Other parts of the agreement -- to normalize relations and provide formal assurance that the U.S. would not topple the Kim regime -- also lagged behind the timeline agreed.

    Meanwhile, North Korea continued to test short- and long-range missiles to add pressure on the international community. The most alarming test, in 1998, was of the three-stage Taepodong-1 intermediate range rocket that could fly over Japan, leading to anger and consternation in the United States. Pyongyang claimed the test was not for military purposes and that it had placed a satellite into orbit successfully, a claim the U.S. Space Command contested.

    The Clinton administration continued efforts to contain North Korea by conducting a North Korea policy review.

    But after President George W. Bush took office in early 2001, his administration found out that North Korea had secretly “obtained equipment suitable for use in uranium feed” and that its “goal appears to be a plant that could produce enough weapons-grade uranium for two or more nuclear weapons per year when fully operational,” as the CIA later reported to Congress in 2002.

    This led President George W. Bush to label North Korea as part of an "Axis of Evil," in his first State of the Union Address in 2002, killing what little was left of the spirit of the Agreed Framework.

    “This was the hammer I had been looking for to shatter the Agreed Framework,” wrote John Bolton, who is slated to become President Donald Trump's new national security adviser, in his 2008 memoir, "Surrender Is Not an Option," in a chapter titled, “Driving a Stake Through the Agreed Framework.” Bolton was at the time Bush's undersecretary of state for arms control and international security.

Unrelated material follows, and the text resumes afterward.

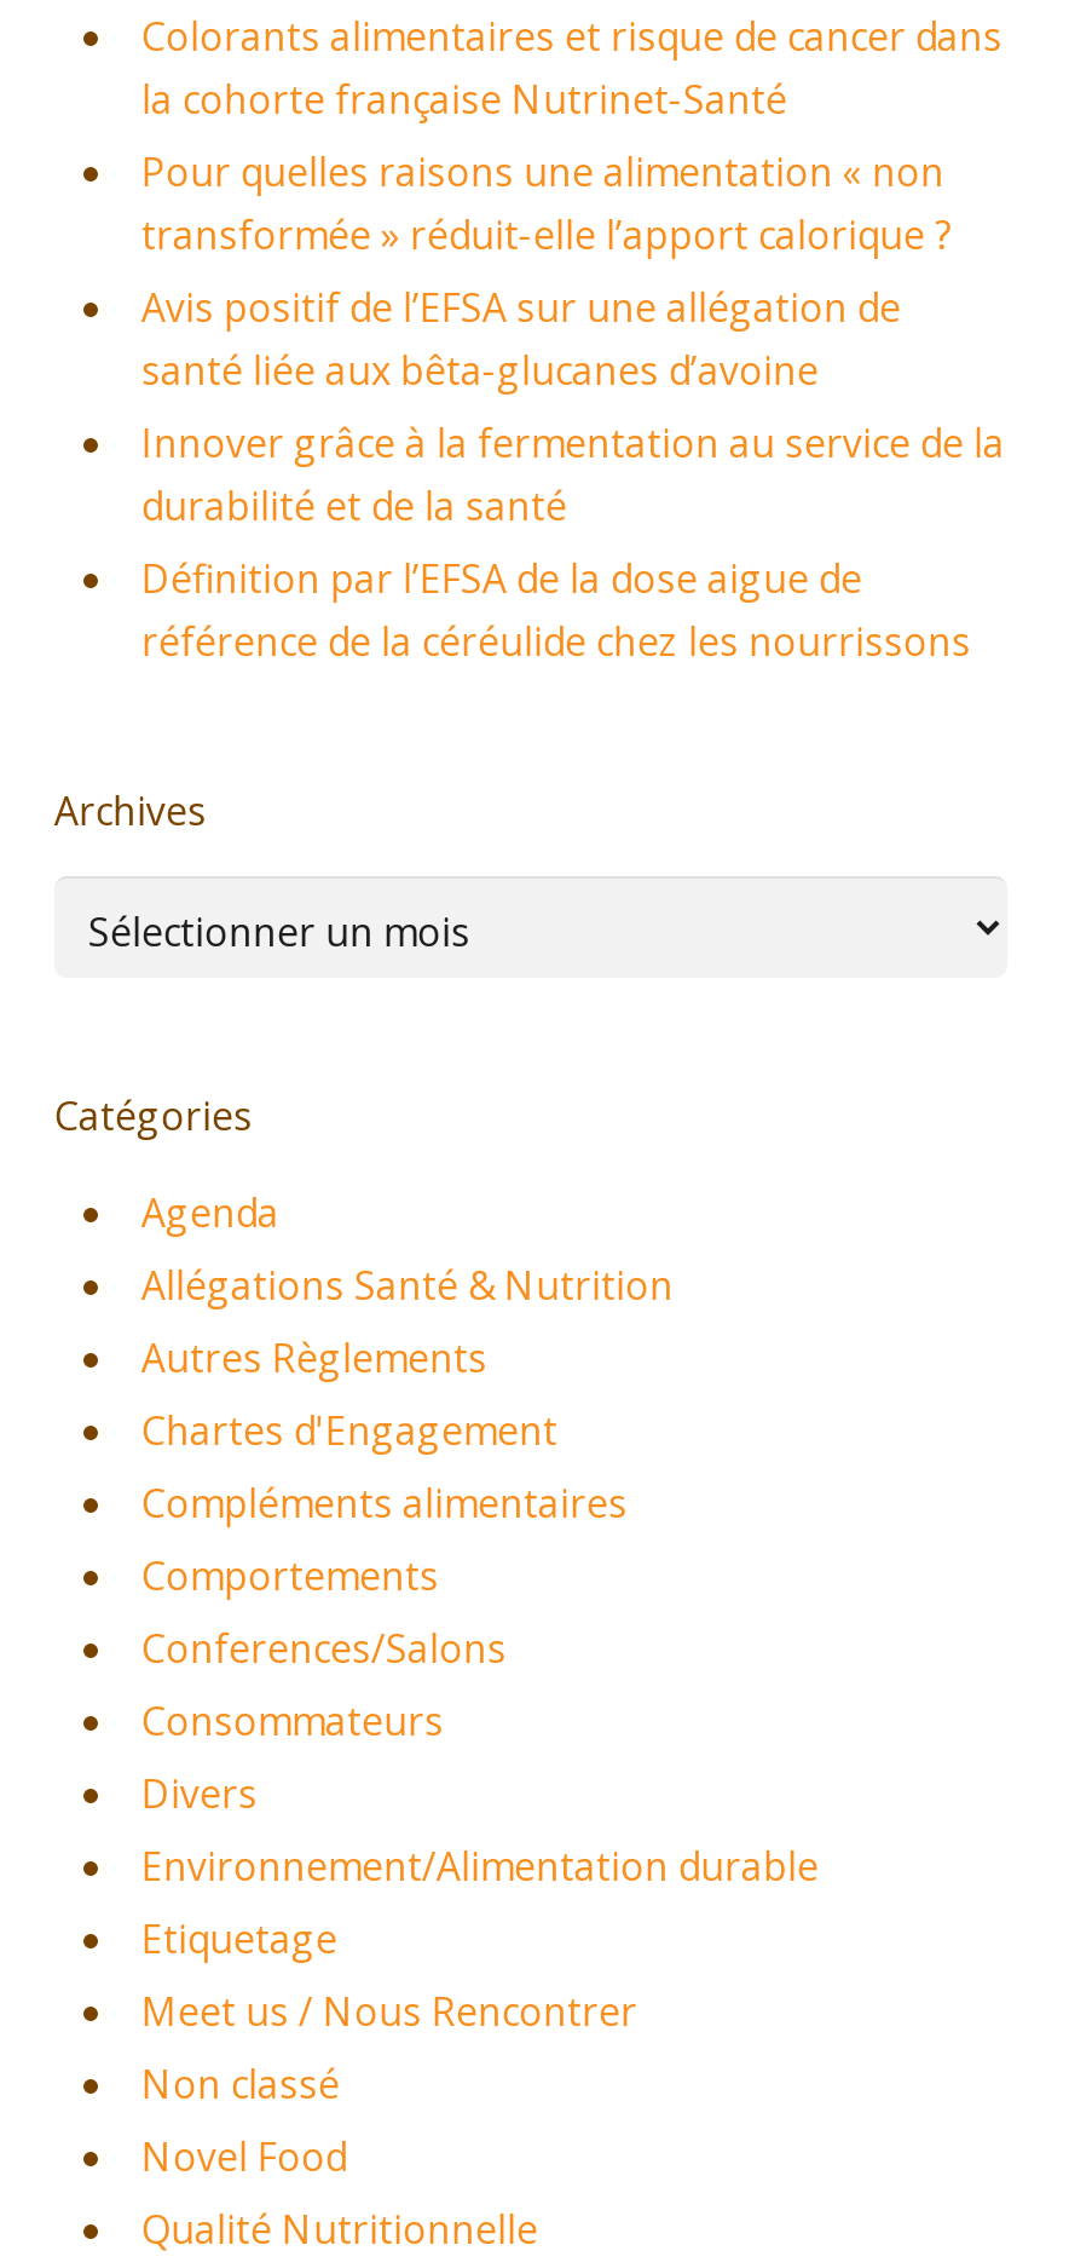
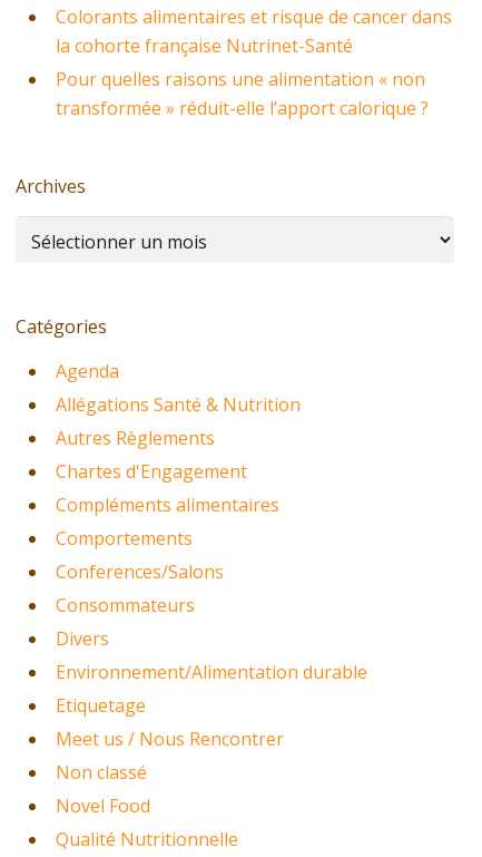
[141,281,1005,668] Avis positif de l’EFSA sur une allégation de | santé liée aux bêta-glucanes d’avoine | Innover grâce à la fermentation au service de la | durabilité et de la santé | Définition par l’EFSA de la dose aigue de | référence de la céréulide chez les nourrissons -> none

    The 1994 Agreed Framework could be viewed as a failure or as a partial success in that it froze the program for a while. Either way, though, it proved that any goal of "complete verifiable irreversible dismantlement" may be impossible to achieve.

    North Korea’s current nuclear program is far more advanced than two decades ago, and its missiles and nuclear bombs are hidden underground in thousands of military facilities. Realistically an inspection team would not be able to check the sites even with North Korea’s full cooperation.

    South Korean President Moon Jae-in attends a luncheon in Dubai, United Arab Emirates, March 27, 2018.
    Jon Gambrell/AP

    “The first salvo in the negotiations is critical for gaining leverage. Either Moon or Trump has to be prepared to tell the North Koreans, 'You must allow the inspectors to see everything we want. Everything. Otherwise, there’s no deal,'” said Jinwoo Kim, adjunct professor at the Graduate School of Political Studies at Kyonggi University.

    Kim pointed out that in the 1990s the international inspection team was denied access to suspected sites that the North categorized as "military facilities."

    “Lessons learned is that you can’t trust the North Koreans,” Jinwoo Kim said.

    South Korean analysts say the U.S. must have skillful negotiators to deal with the North Koreans, unlike the Clinton administration members who were dubbed "too gentleman-like" and "overtly diplomatic." In that sense, Trump may be the person who could push Pyongyang to a more sensible and realistic deal.

    “Precisely because [Trump and Kim] both have the reputation of being either bold or reckless, an unexpected surprise might materialize," Jinwoo Kim said. "We can’t discount that out. Trump is a skillful negotiator. He’s someone who would walk out to get a better deal.”